I should have known this, but I guess I am old school on this one.

I learned when releasing a fish to move them in a back and forth manner in the water. 

But read recently proper technique to revive a fish is to hold 
fish steady in water in an upright horizontal manner; 
move the fish in an "S" or figure "8" pattern, :good:
but DO NOT move the fish in a back and forth manner. :bad:

Just thought I'd pass this along for anyone not using this method.

Panfish Pope


----------



## Toad Man (Oct 8, 2013)

I prefer to release them in my cooler :Banane37::Banane09::Banane09::Banane09:

The only time that your new technique needs applied is when the fish has been hooked in a manner where resuscitation is needed. Or if the fish has been out of the water too long from anglers pictures and gawking. A quick catch and release is all it takes. Shoot, if you do as the Pro's on the idiot box, you'd learn how to throw em back in a professional manner. Never, not once, have they ever shown a Pro angler release a fish in the manner which you state during a tournament. Not saying it's the right way, just pointing out that they teach the basketball shot release. I get what you're saying and I agree with your technique, but not all fish need released this way.
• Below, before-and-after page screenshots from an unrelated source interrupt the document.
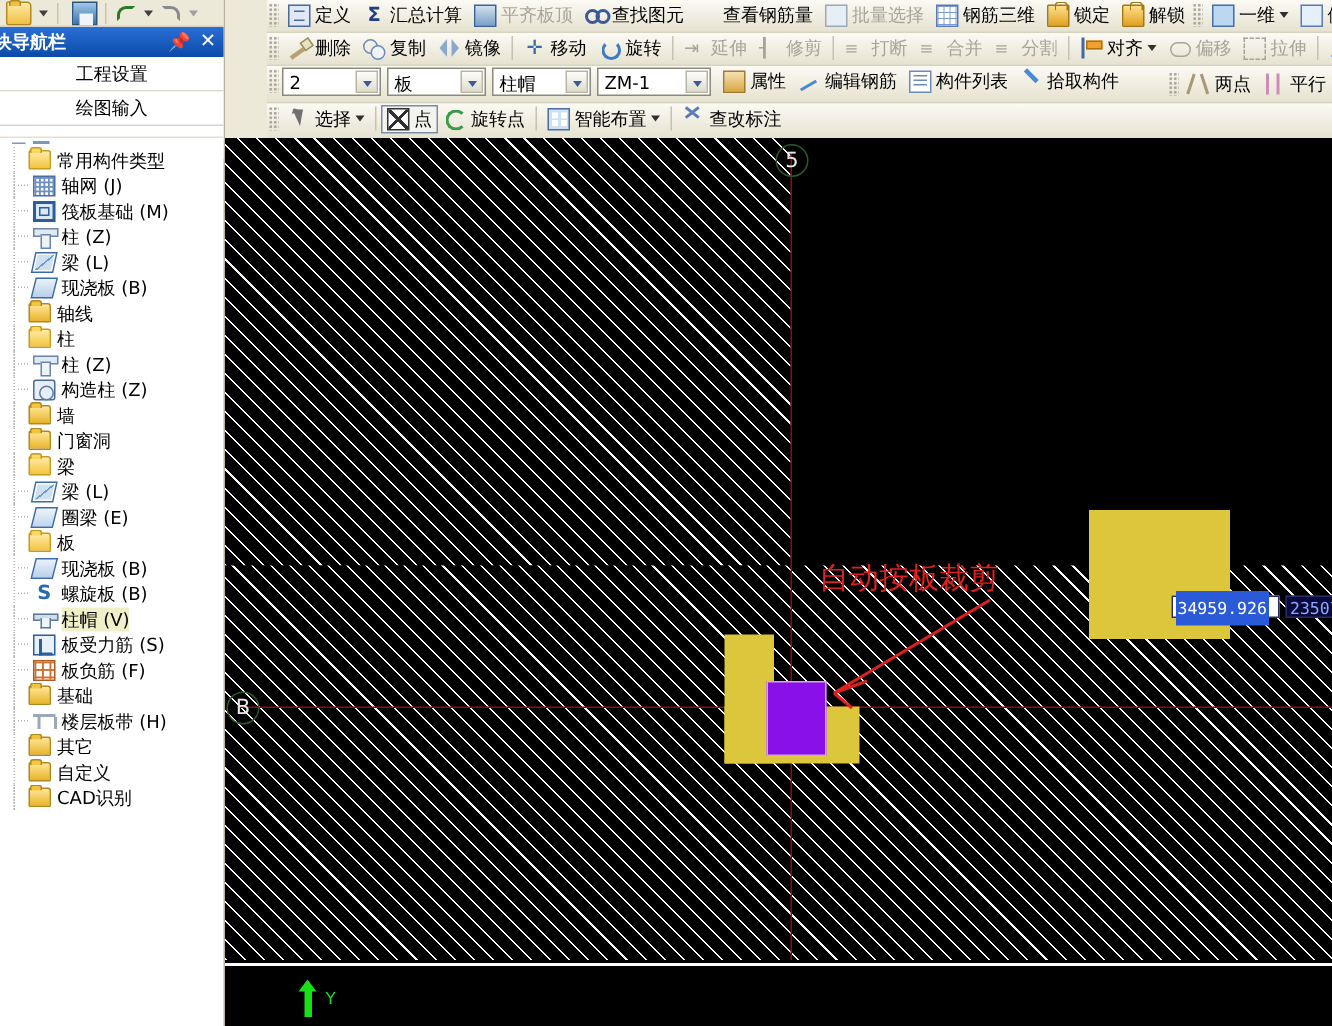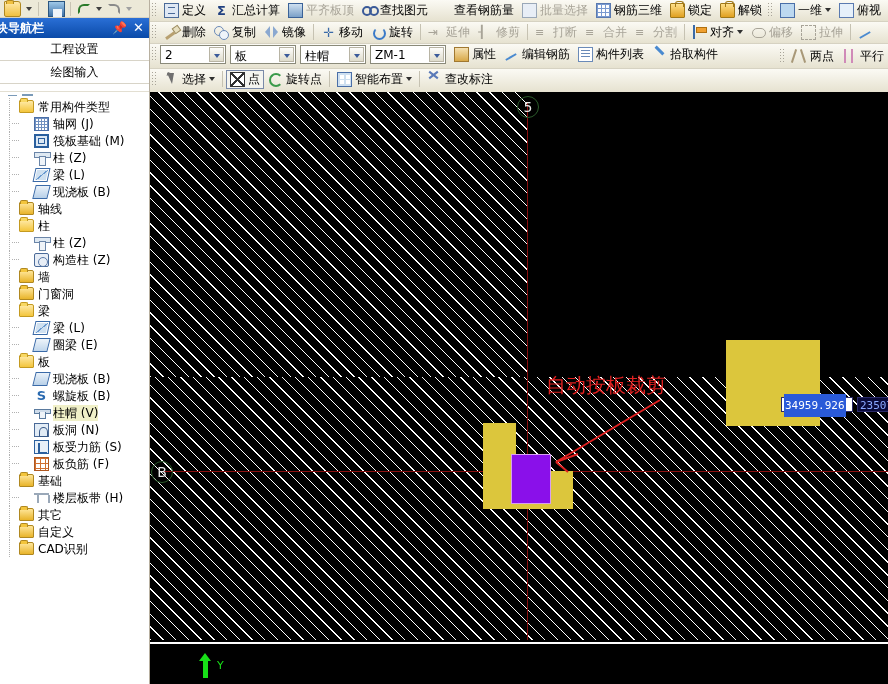"定义" #tb-area { padding-left: none -> 28px }
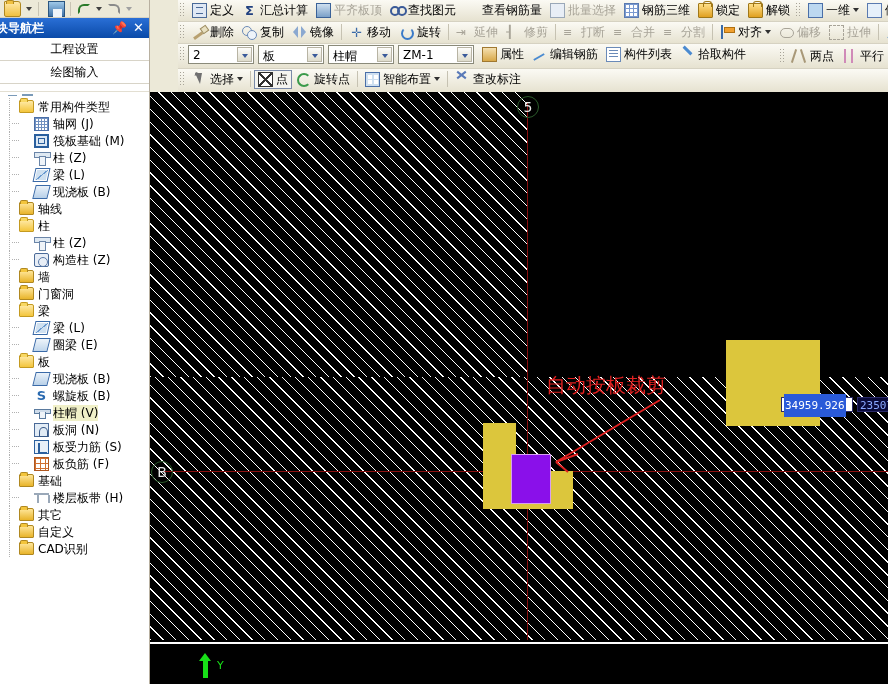"轴网 (J)" .ind1 { padding-left: 34px -> 22px }
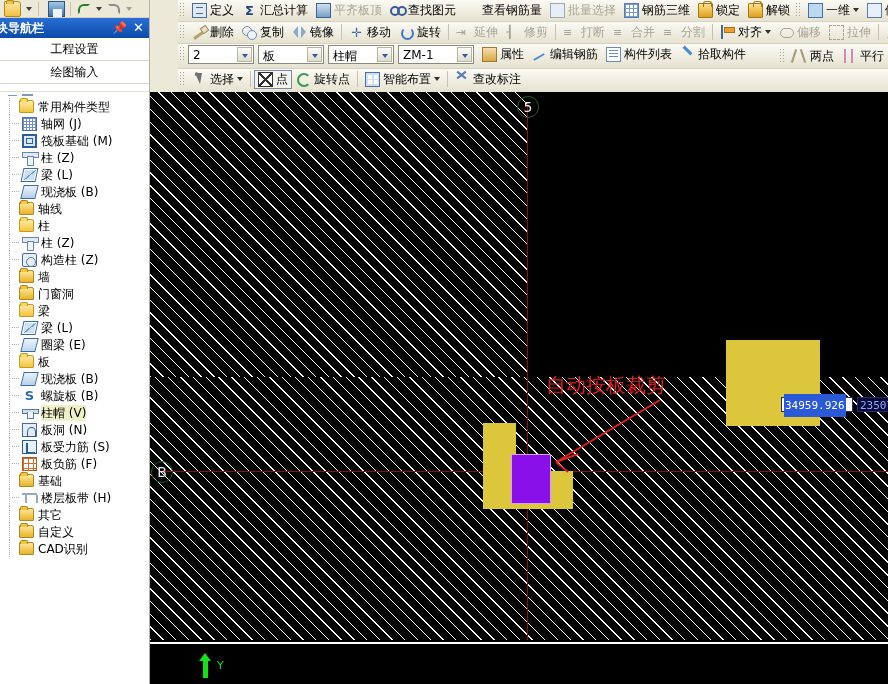"板洞 (N)" div.tnode { html: <div> <div></div> <div></div> <span></span> <span>板洞 (N)</span> </div> -> none }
Btw, do you have a link to the study?


----------



## THE POPE (Apr 20, 2011)

Actually it is the New Fishing Regs handout u get when buying your
fishing license






Toad Man said:


> I prefer to release them in my cooler :Banane37::Banane09::Banane09::Banane09:
> 
> The only time that your new technique needs applied is when the fish has been hooked in a manner where resuscitation is needed. Or if the fish has been out of the water too long from anglers pictures and gawking. A quick catch and release is all it takes. Shoot, if you do as the Pro's on the idiot box, you'd learn how to throw em back in a professional manner. Never, not once, have they ever shown a Pro angler release a fish in the manner which you state during a tournament. Not saying it's the right way, just pointing out that they teach the basketball shot release. I get what you're saying and I agree with your technique, but not all fish need released this way.
> 
> Btw, do you have a link to the study?


----------